Até o nome do assassino profissional foi mantido; Antoine virou Tony, o que dá na mesma, e Renée virou Rose.
Os três personagens foram interpretados no filme francês original por Jean Rochefort, Guillaume Depardieu e Marie Trintignant.
É a lembrança de Marie Trintignant, filha de Jean-Louis e Nadine, que me fez ficar triste no momento em que escrevia, bem-humoradamente, sobre este filme divertido e bobo.
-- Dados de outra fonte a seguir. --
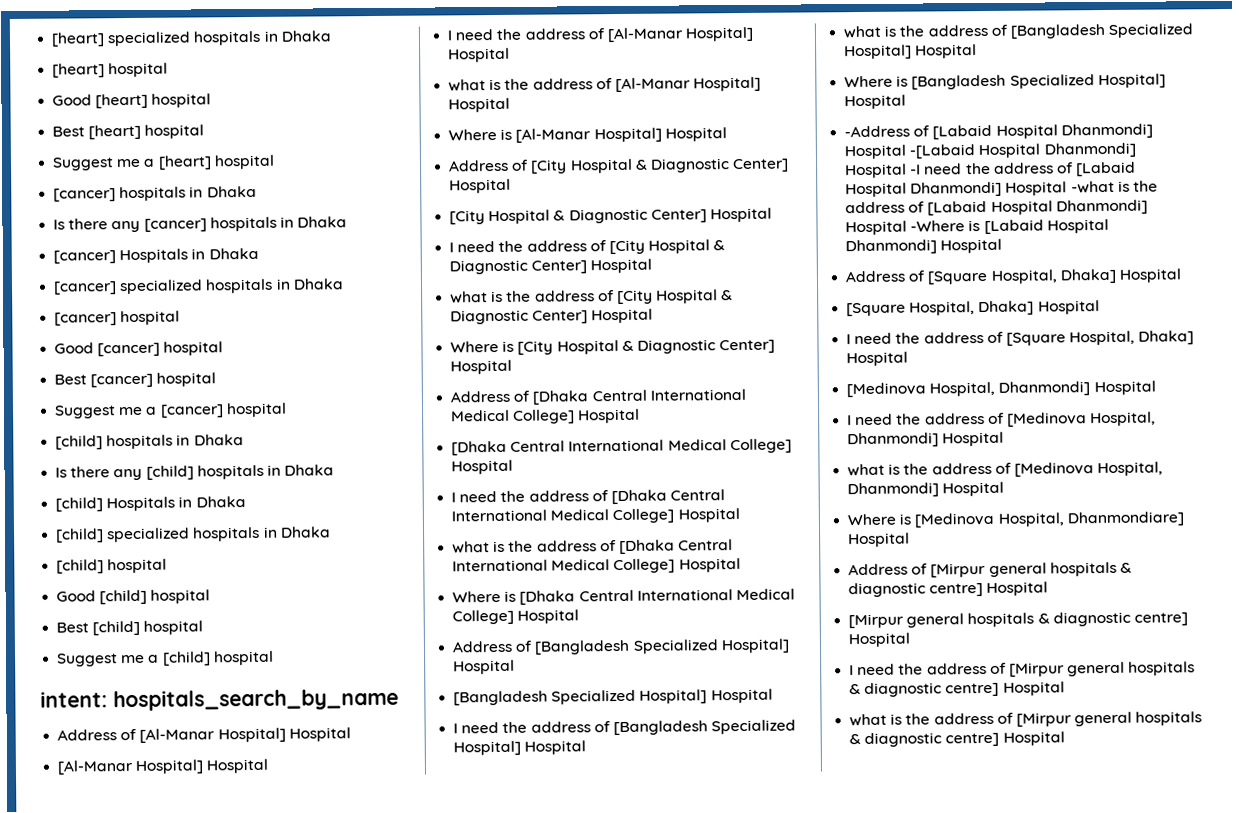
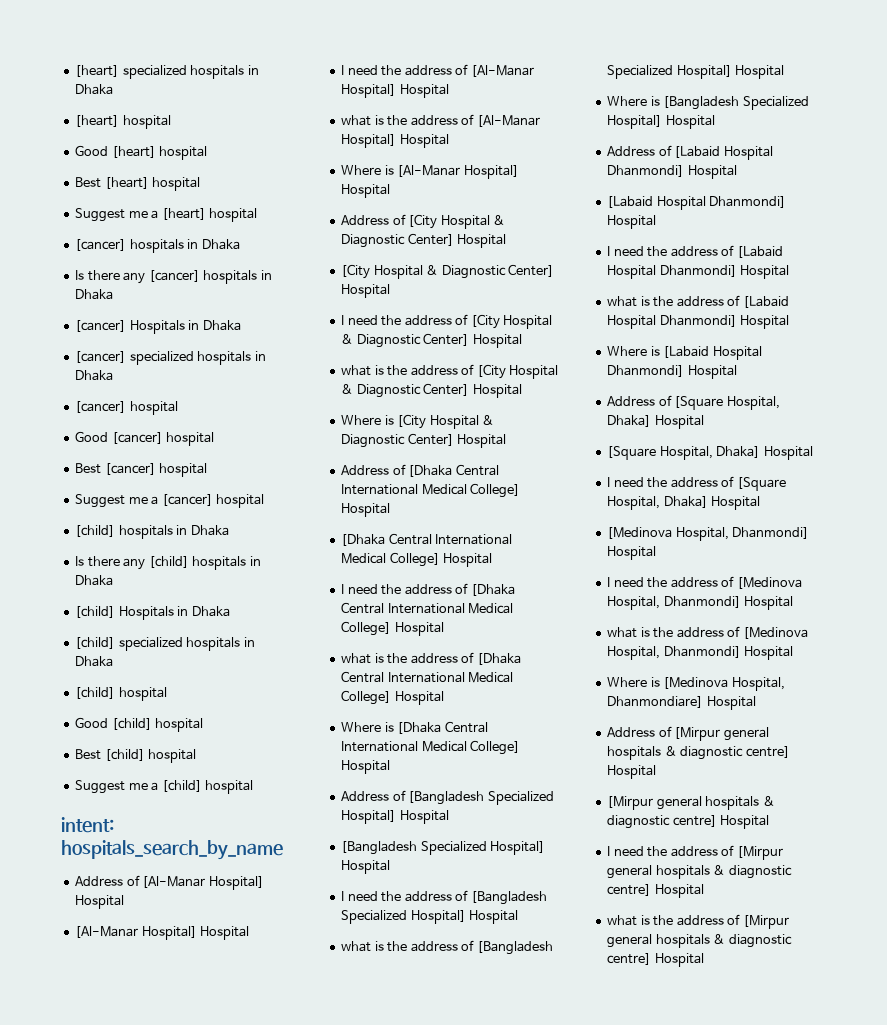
[844,123,1153,140] [844,142,1136,160] [845,163,922,179] -Address of [Labaid Hospital Dhanmondi] Hospital -[Labaid Hospital Dhanmondi] Hospital -I -> [607,145,773,160] [607,165,737,179] [607,196,787,210] [607,215,657,229] [607,246,611,256] Address of [Labaid Hospital Dhanmondi] Hospital // [Labaid Hospital Dhanmondi] Hospital // I
[1070,180,1115,194] -what -> [607,296,638,307] // what
[910,220,966,232] -Where -> [607,346,648,356] // Where

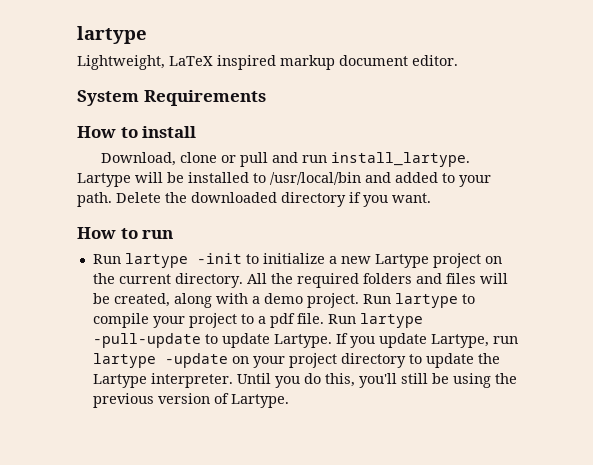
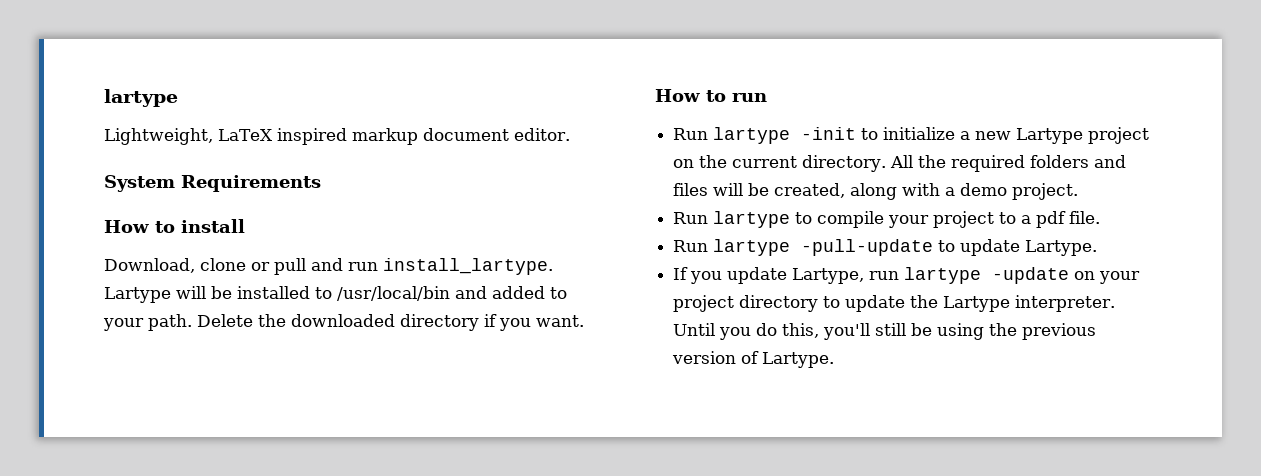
(359, 300) none -> (1079, 191) //
(324, 318) none -> (1101, 217) //
(332, 341) none -> (1098, 248) //

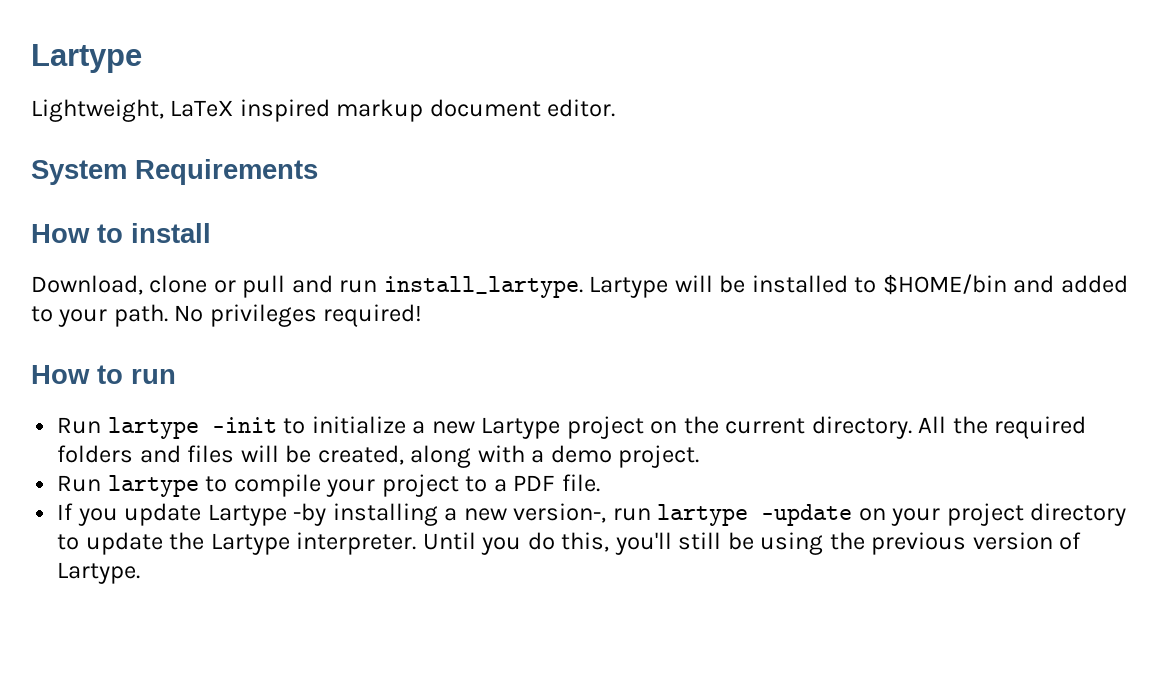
[104,89,178,107] lartype -> [31,44,142,73] Lartype
[337,286,450,301] /usr/local/bin -> [882,274,1007,295] $HOME/bin
[197,314,584,331] Delete the downloaded directory if you want. -> [174,304,423,327] No privileges required!
[1036,211,1067,228] pdf -> [513,475,556,491] PDF
[673,239,1098,256] [673,267,865,284] Run lartype -pull-update to update Lartype. // If you update Lartype, -> [57,503,607,526] If you update Lartype -by installing a new version-,

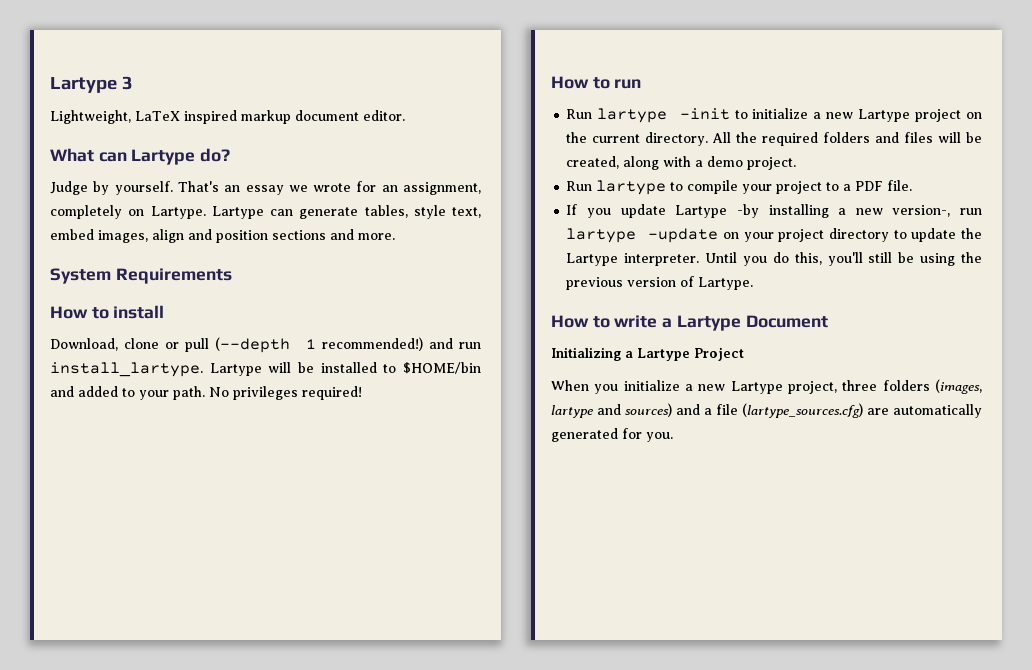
[31,44,142,73] Lartype -> [50,76,133,93] Lartype 3
(616, 108) none -> [50,148,231,165] [50,181,482,195] [50,205,481,219] [50,229,395,243] // What can Lartype do? // Judge by yourself. That's an essay we wrote for an assignment, completely on Lartype. Lartype can generate tables, style text, embed images, align and position sections and more.
(286, 286) none -> [215,337,423,353] (--depth 1 recommended!)
(141, 573) none -> [551,315,828,331] [551,347,744,361] [551,379,982,394] [551,403,982,418] [551,428,673,442] // How to write a Lartype Document // Initializing a Lartype Project // When you initialize a new Lartype project, three folders (images, lartype and sources) and a file (lartype_sources.cfg) are automatically generated for you.

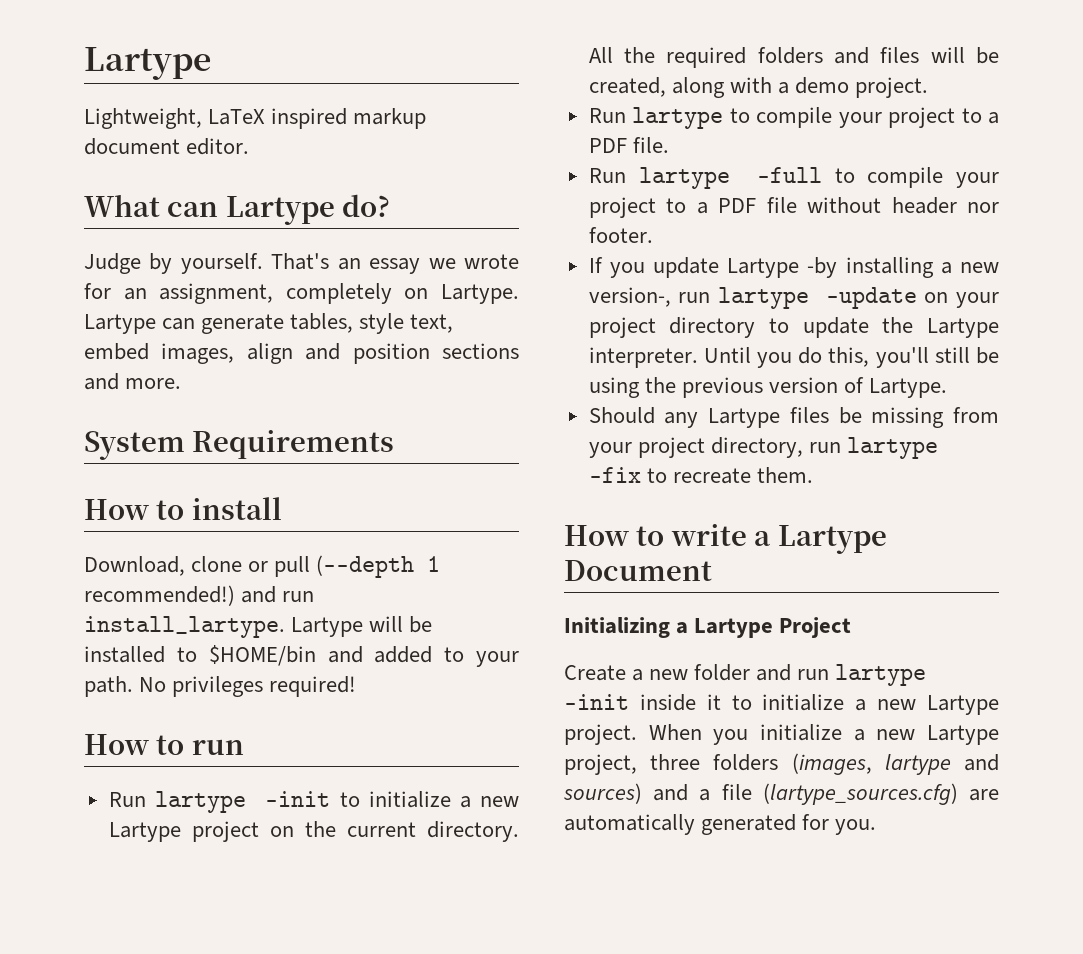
[50,76,133,93] Lartype 3 -> [84,47,211,80] Lartype
(913, 185) none -> [588,167,1000,189] [588,197,999,218] [588,227,653,243] // Run lartype -full to compile your project to a PDF file without header nor footer.
(754, 283) none -> [588,407,999,428] [588,437,939,459] [588,467,813,484] // Should any Lartype files be missing from your project directory, run lartype -fix to recreate them.
(744, 354) none -> [564,664,927,686] [564,694,999,715] [564,724,637,745] Create a new folder and run lartype -init inside it to initialize a new Lartype project.

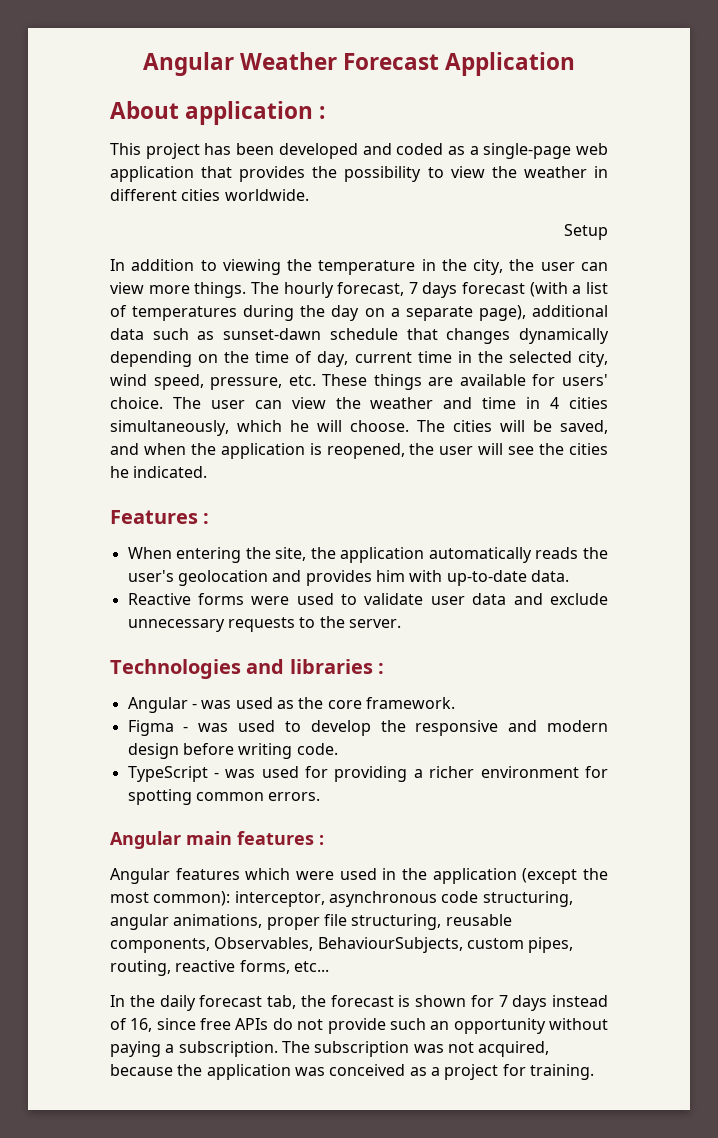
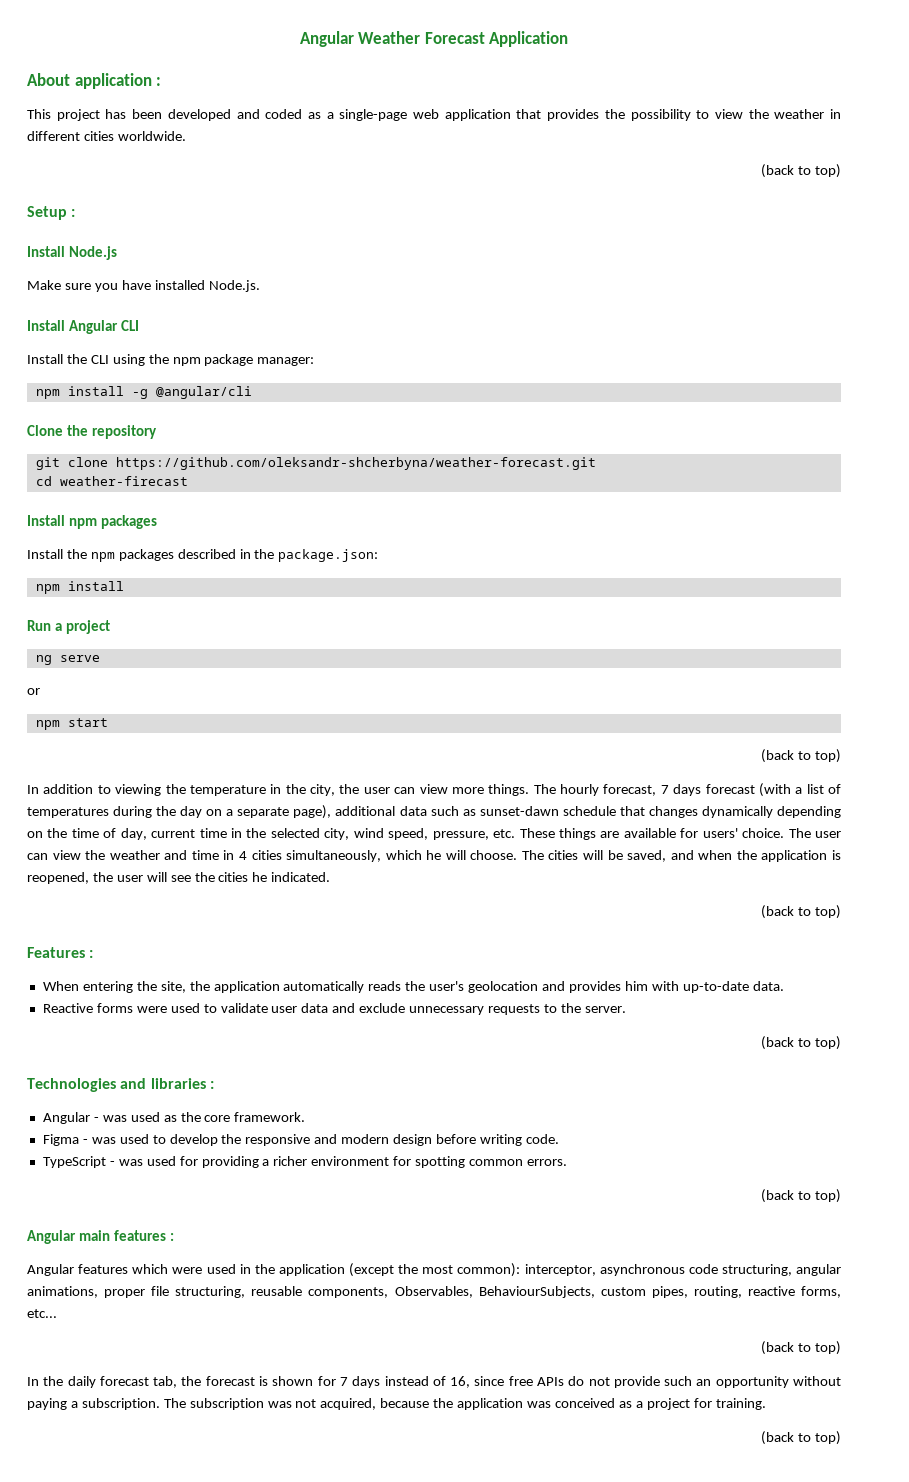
[564,224,608,240] Setup -> [761,164,841,178] [27,206,76,220] [27,246,117,260] [27,280,260,292] [27,320,139,334] [27,354,315,366] [35,386,252,399] [27,425,157,439] [35,457,596,470] [35,476,188,486] [27,515,157,529] [27,549,379,562] [35,581,124,594] [27,620,110,634] [35,655,100,665] [27,688,40,695] [35,718,108,730] [761,749,841,763] (back to top) // Setup : // Install Node.js // Make sure you have installed Node.js. // Install Angular CLI // Install the CLI using the npm package manager: // npm install -g @angular/cli // Clone the repository // git clone https://github.com/oleksandr-shcherbyna/weather-forecast.git // cd weather-firecast // Install npm packages // Install the npm packages described in the package.json: // npm install // Run a project // ng serve // or // npm start // (back to top)
(208, 472) none -> [761,905,841,919] // (back to top)
(401, 623) none -> [761,1036,841,1050] // (back to top)
(321, 796) none -> [761,1189,841,1203] // (back to top)
(329, 966) none -> [761,1341,841,1355] // (back to top)
(594, 1072) none -> [761,1431,841,1445] // (back to top)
Não sei se o eventual leitor se lembra: Marie Trintignant, uma espécie assim de princesa do cinema francês, filha de uma respeitada roteirista, montadora, diretora, e de um imenso ator, dos maiores que já houve, diretor de poucas obras, morreu após ser brutalmente espancada pelo namorado.
Estava na flor dos 41 anos de idade, fazia um novo filme na Lituânia, dirigido pela mãe, enquanto estava para estrear na França seu mais recente trabalho, Janis et John, quando o namorado a espancou. Sobreviveu umas poucas semanas, para morrer num hospital próximo a Paris, no dia 1º de agosto de 2003.
Diante da lembrança de Marie Trintignant, perco inteiramente o jeito de continuar falando sobre Matador em Perigo.
Me ocorre, vagamente, que talvez, diante de tanta vileza da vida real, a gente precise desesperadamente de filmes divertidos, ainda que bobos, ainda que falando sobre assassinos, para não enlouquecer.
Anotação em fevereiro de 2013
Matador em Perigo/Wild Target
De Jonathan Lynn, Inglaterra-França, 2009
Com Bill Nighy (Victor Maynard), Emily Blunt (Rose), Rupert Grint (Tony),
e Rupert Everett (Ferguson), Eileen Atkins (Louisa Maynard), Martin Freeman (Hector Dixon), Gregor Fisher (Mike), Geoff Bell (Fabian)
Roteiro Lucinda Coxon
Baseado no roteiro do filme Cible émouvante, de Pierre Salvadori
Fotografia David Johnson
Música Michael Price
Montagem Michael Parker
Produção Magic Light Pictures, CinemaNX, Isle of Man Film, Entertainment Film Distributors, Matador Pictures. DVD Paramount.